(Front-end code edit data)
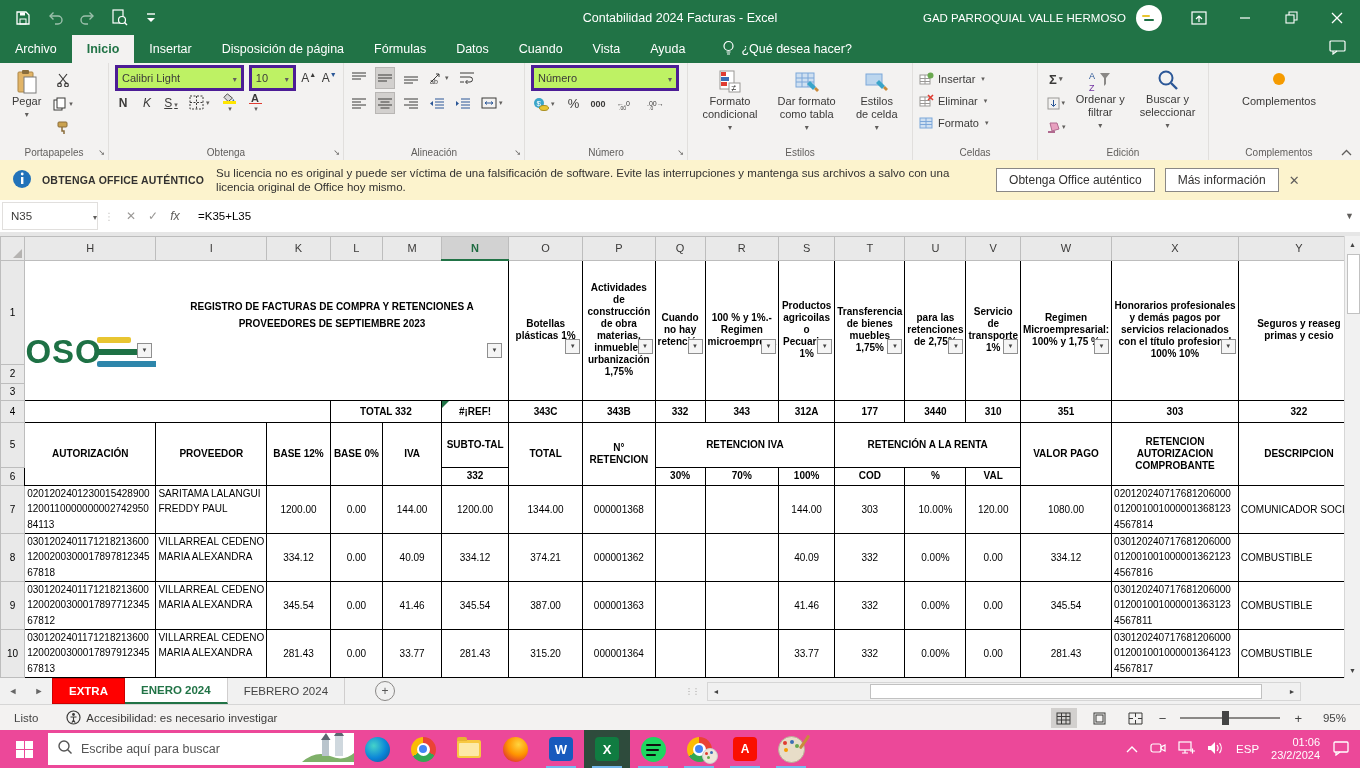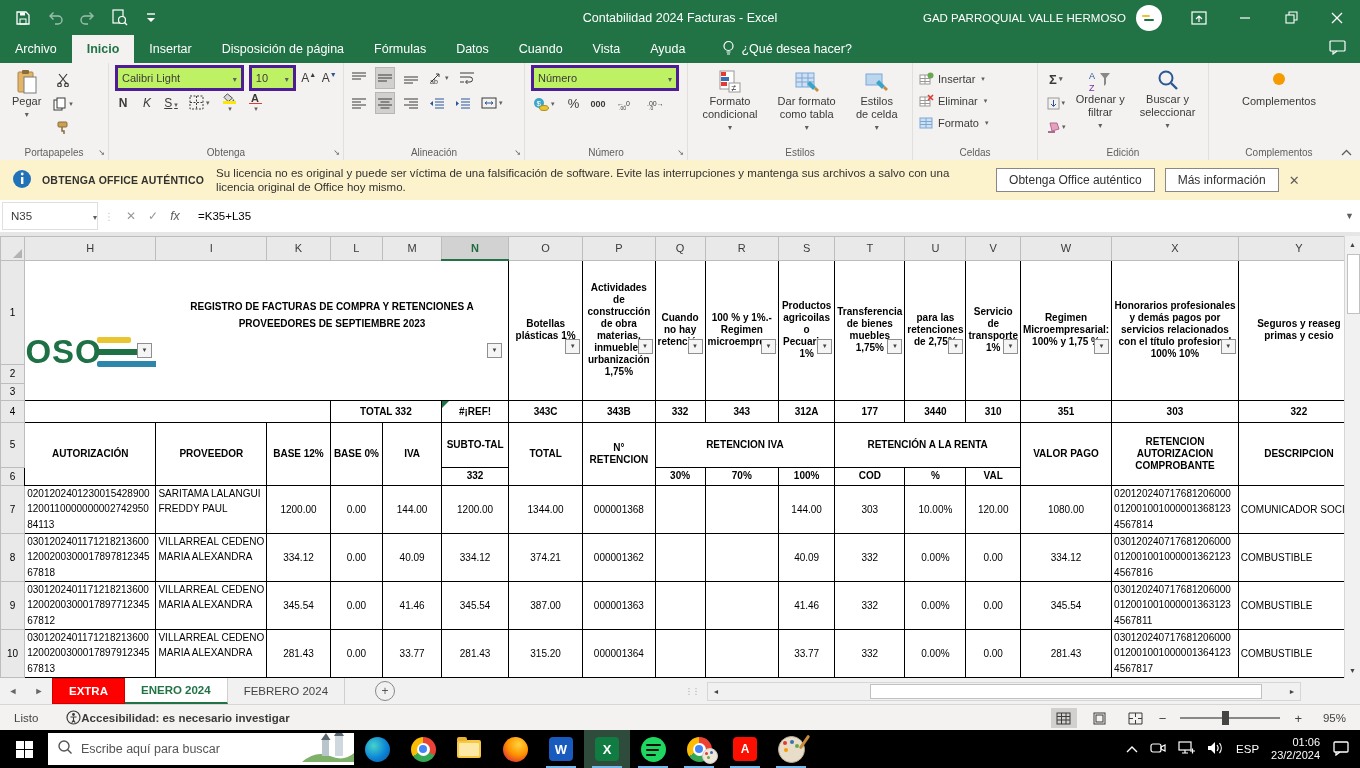--- a/index.html
+++ b/index.html
@@ -104,7 +104,7 @@
   
   .statusbar{left:0;top:704px;width:1360px;height:26px;background:#f3f2f1;border-top:1px solid #d6d6d6;display:flex;align-items:center;font-size:11.5px;color:#444;}
   .statusbar .mode{margin-left:14px;}
-  .acc{display:flex;align-items:center;margin-left:28px;font-weight:bold;color:#3b3a39;}
+  .acc{display:flex;align-items:center;gap:5px;margin-left:28px;font-weight:normal;color:#3b3a39;}
   .sright{margin-left:auto;display:flex;align-items:center;gap:10px;padding-right:14px;}
   .viewico{width:26px;height:20px;display:flex;align-items:center;justify-content:center;}
   .viewico.sel{background:#d2d0ce;}

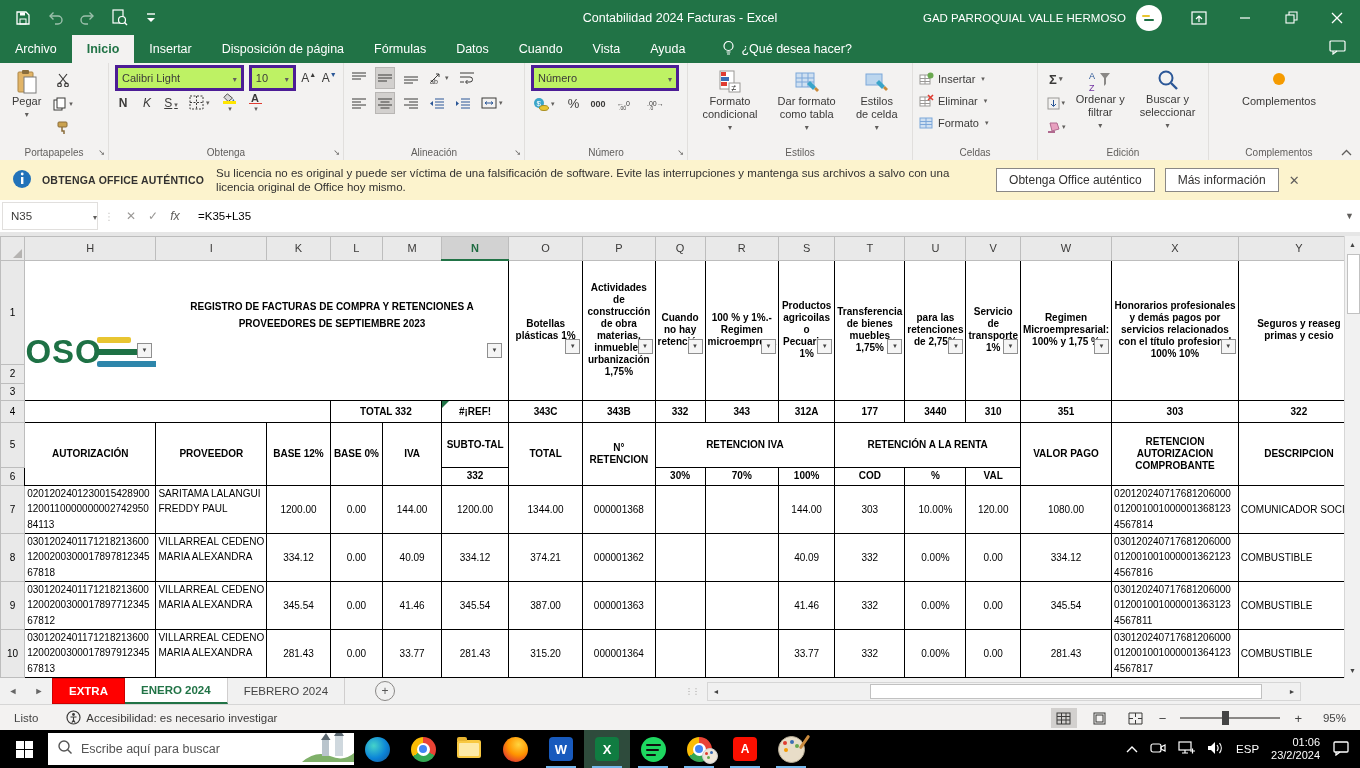--- a/index.html
+++ b/index.html
@@ -113,7 +113,7 @@
   .zpm{font-size:13px;color:#444;}
   .zpct{width:34px;text-align:right;font-size:11.5px;}
   
-  .taskbar{left:0;top:730px;width:1360px;height:38px;background:#000000;display:flex;align-items:center;color:#fff;}
+  .taskbar{left:0;top:730px;width:1360px;height:38px;background:#ec4899;display:flex;align-items:center;color:#fff;}
   .startbtn{width:48px;height:38px;display:flex;align-items:center;justify-content:center;}
   .searchbox{width:296px;height:32px;background:#fff;display:flex;align-items:center;color:#555;font-size:12.5px;gap:8px;padding-left:10px;position:relative;overflow:hidden;}
   .searchdeco{position:absolute;right:0;bottom:0;}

YOUR ASSIGNMENT: Each line that includes the string "right" should be copied from the data.

TASK SOLUTION:
   .sright{margin-left:auto;display:flex;align-items:center;gap:10px;padding-right:14px;}
   .zpct{width:34px;text-align:right;font-size:11.5px;}
   .searchdeco{position:absolute;right:0;bottom:0;}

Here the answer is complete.